**Given information**:
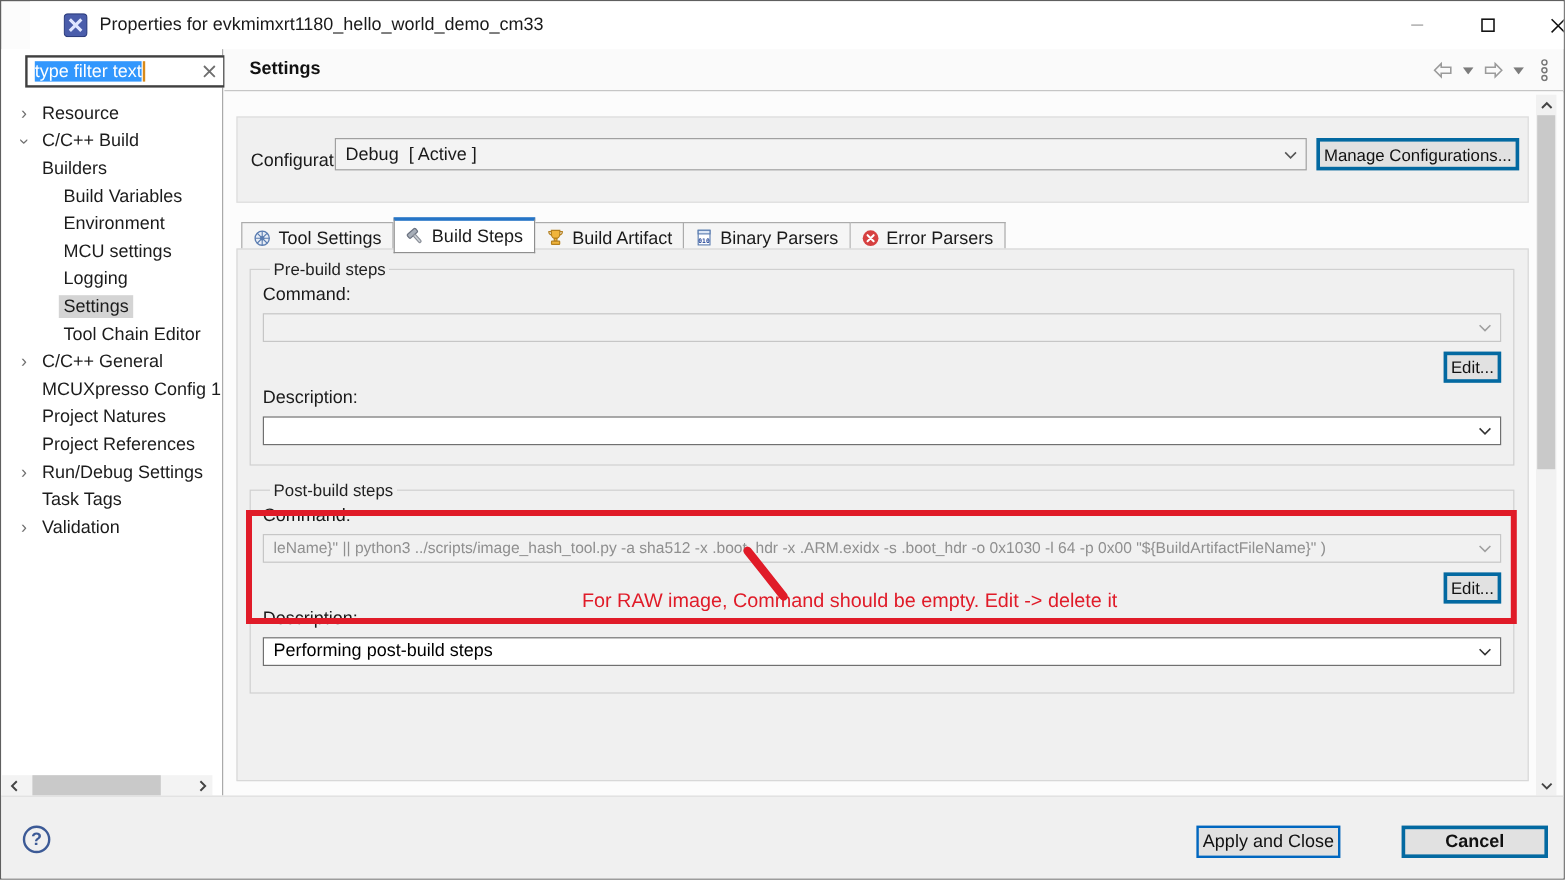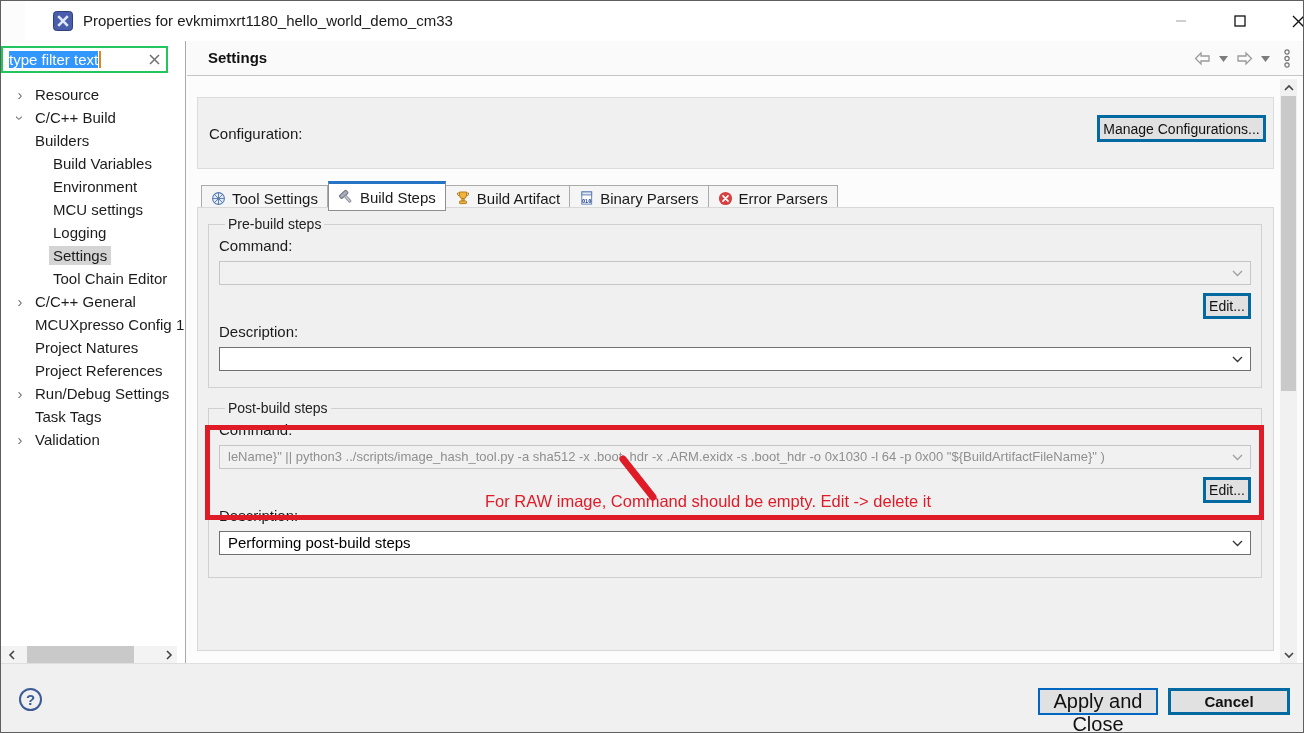"type filter text" .filterbox { border: 2px solid #22c55e -> 2px solid #404040; left: 0 -> 20px }
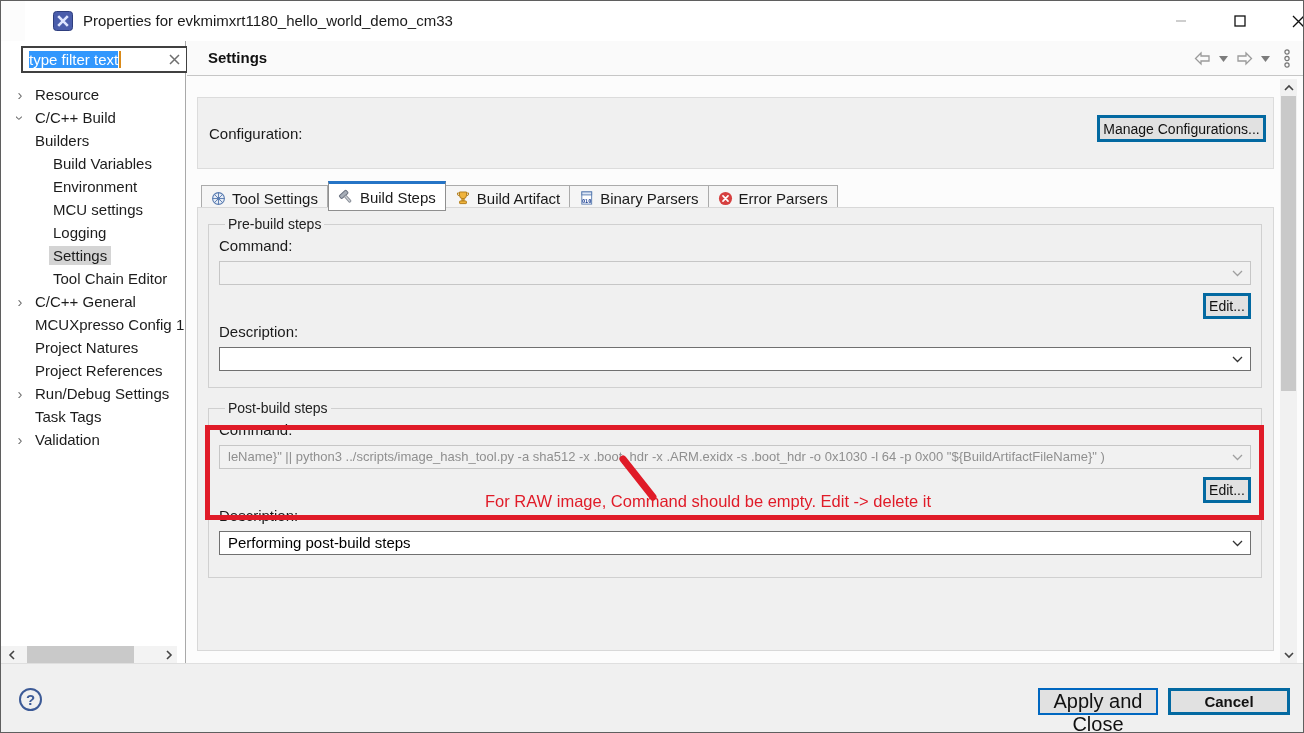"Debug [ Active ]" div.combo { html: none -> <div> <span>Debug [ Active ]</span> <span> <svg> <path></path> </svg> </span> </div> }
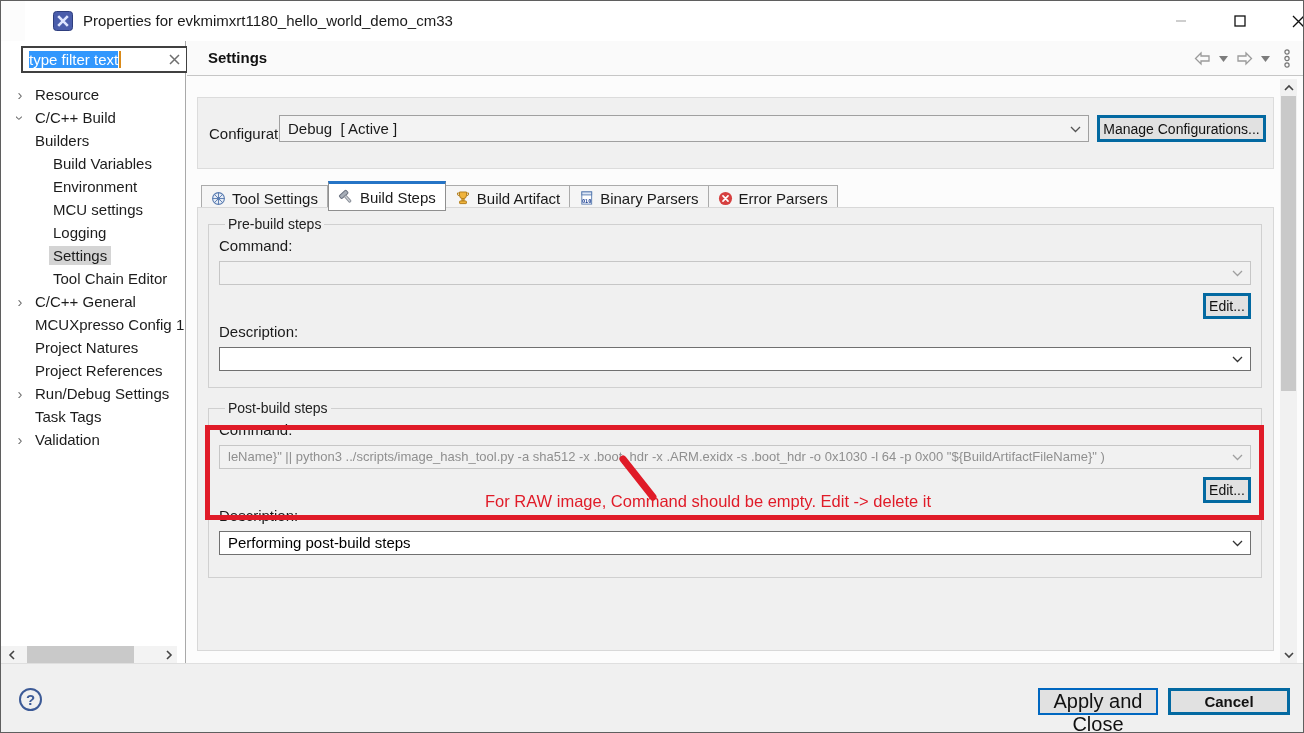"Apply and Close" .apply-btn { font-size: 20px -> 15px; left: 1037px -> 996px }
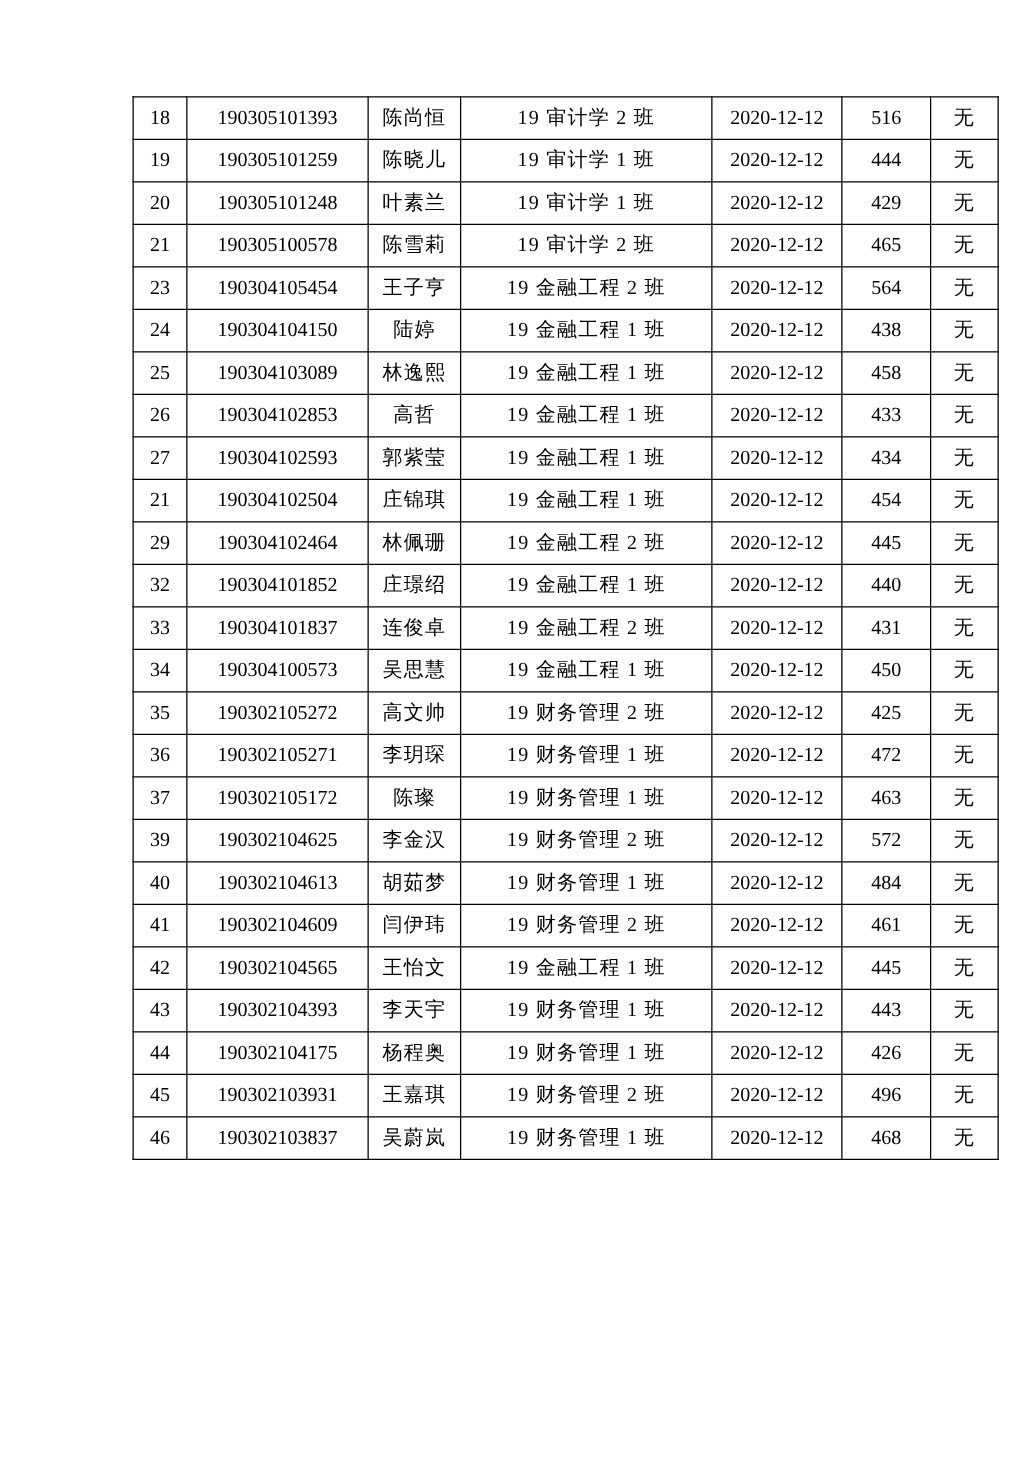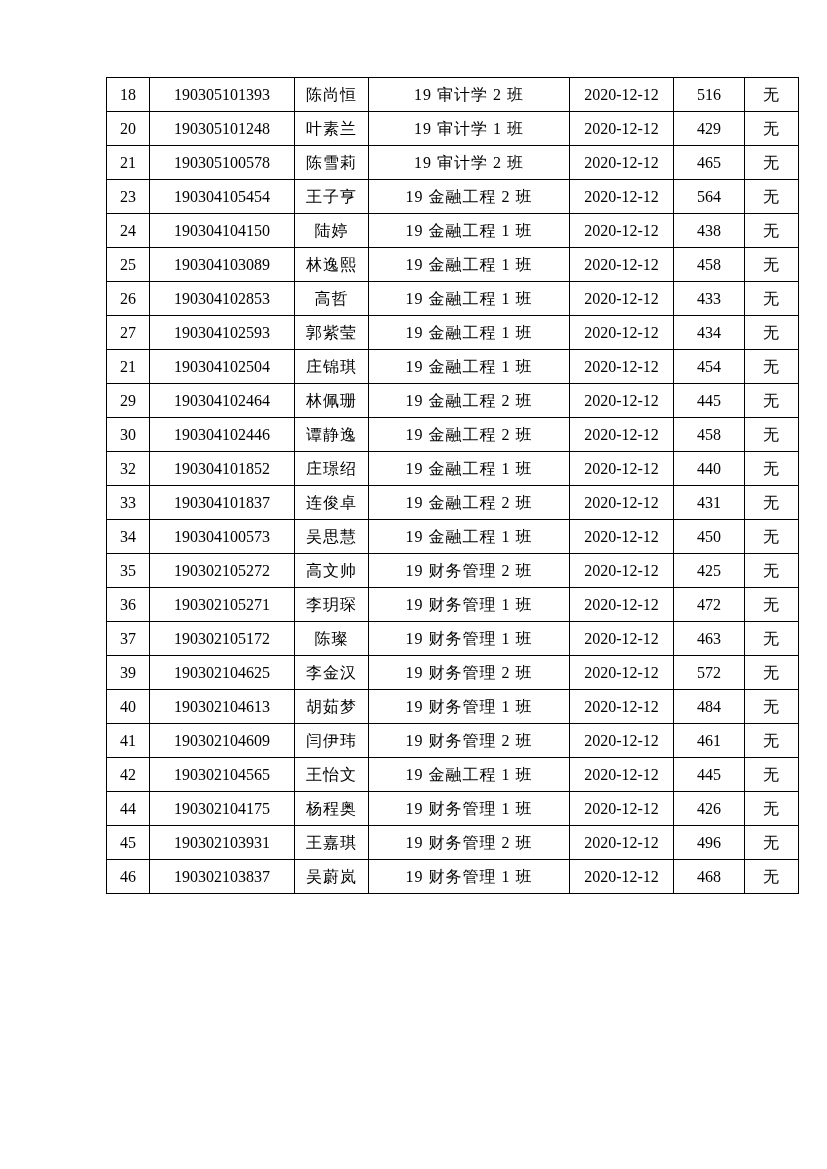"19" tr { html: none -> <tr> <td>19</td> <td>190305101259</td> <td>陈晓儿</td> <td>19 审计学 1 班</td> <td>2020-12-12</td> <td>444</td> <td>无</td> </tr> }
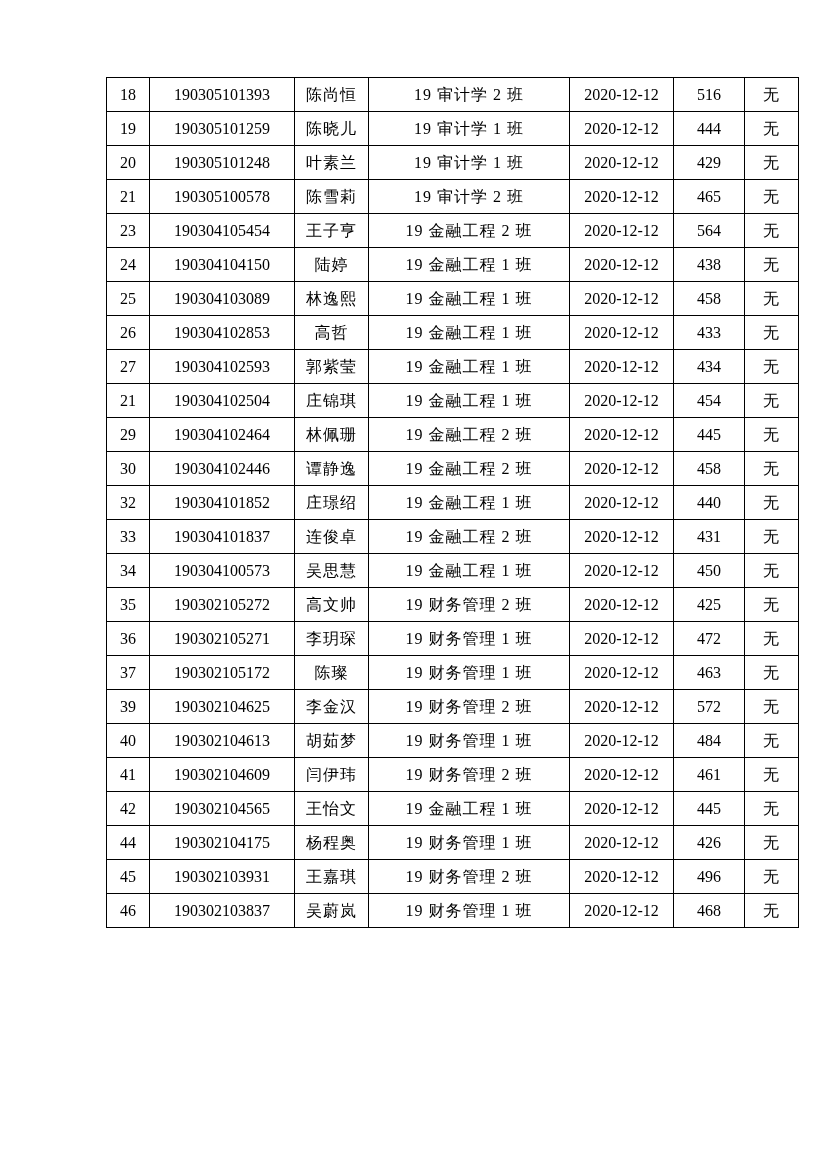"30" tr { html: <tr> <td>30</td> <td>190304102446</td> <td>谭静逸</td> <td>19 金融工程 2 班</td> <td>2020-12-12</td> <td>458</td> <td>无</td> </tr> -> none }
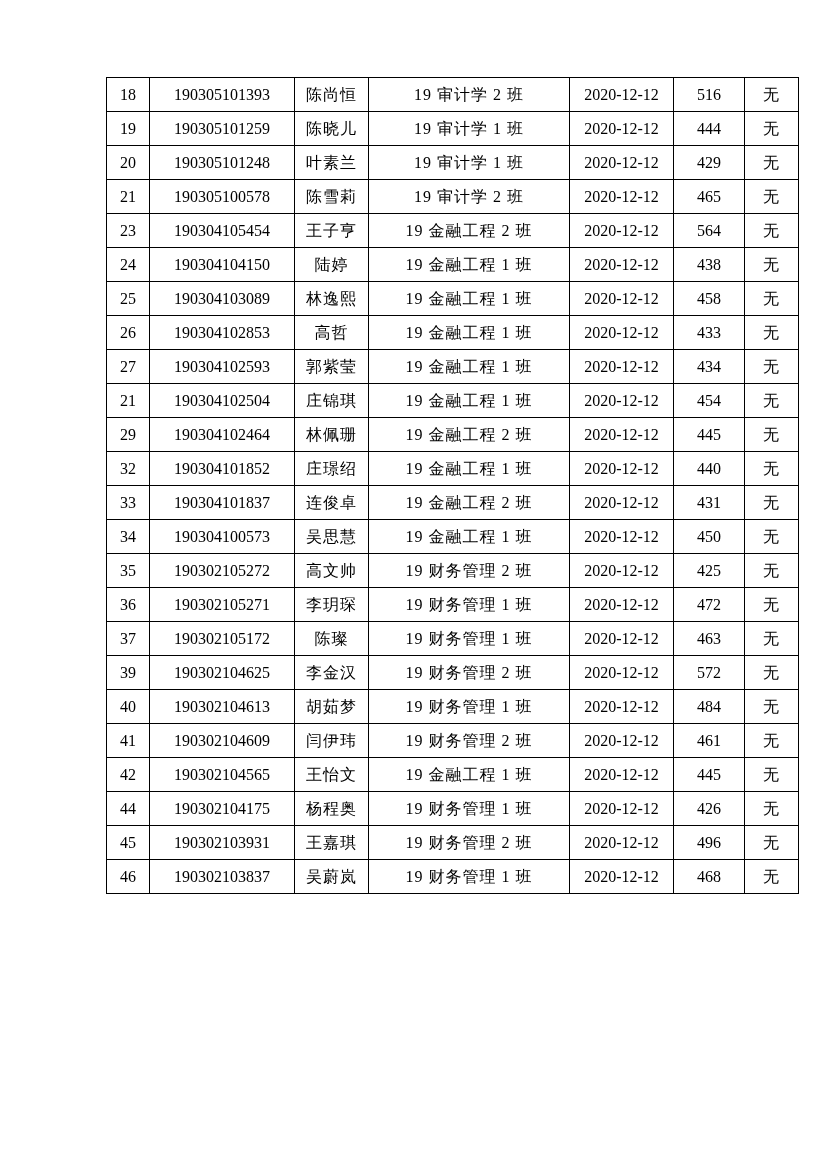"43" tr { html: none -> <tr> <td>43</td> <td>190302104393</td> <td>李天宇</td> <td>19 财务管理 1 班</td> <td>2020-12-12</td> <td>443</td> <td>无</td> </tr> }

**Assignment**:
Every record above should be duplicated precisely, with the images removed.

**Solution**:
"type filter text" .filterbox { border: 2px solid #22c55e -> 2px solid #404040; left: 0 -> 20px }
"Debug [ Active ]" div.combo { html: none -> <div> <span>Debug [ Active ]</span> <span> <svg> <path></path> </svg> </span> </div> }
"Apply and Close" .apply-btn { font-size: 20px -> 15px; left: 1037px -> 996px }
"19" tr { html: none -> <tr> <td>19</td> <td>190305101259</td> <td>陈晓儿</td> <td>19 审计学 1 班</td> <td>2020-12-12</td> <td>444</td> <td>无</td> </tr> }
"30" tr { html: <tr> <td>30</td> <td>190304102446</td> <td>谭静逸</td> <td>19 金融工程 2 班</td> <td>2020-12-12</td> <td>458</td> <td>无</td> </tr> -> none }
"43" tr { html: none -> <tr> <td>43</td> <td>190302104393</td> <td>李天宇</td> <td>19 财务管理 1 班</td> <td>2020-12-12</td> <td>443</td> <td>无</td> </tr> }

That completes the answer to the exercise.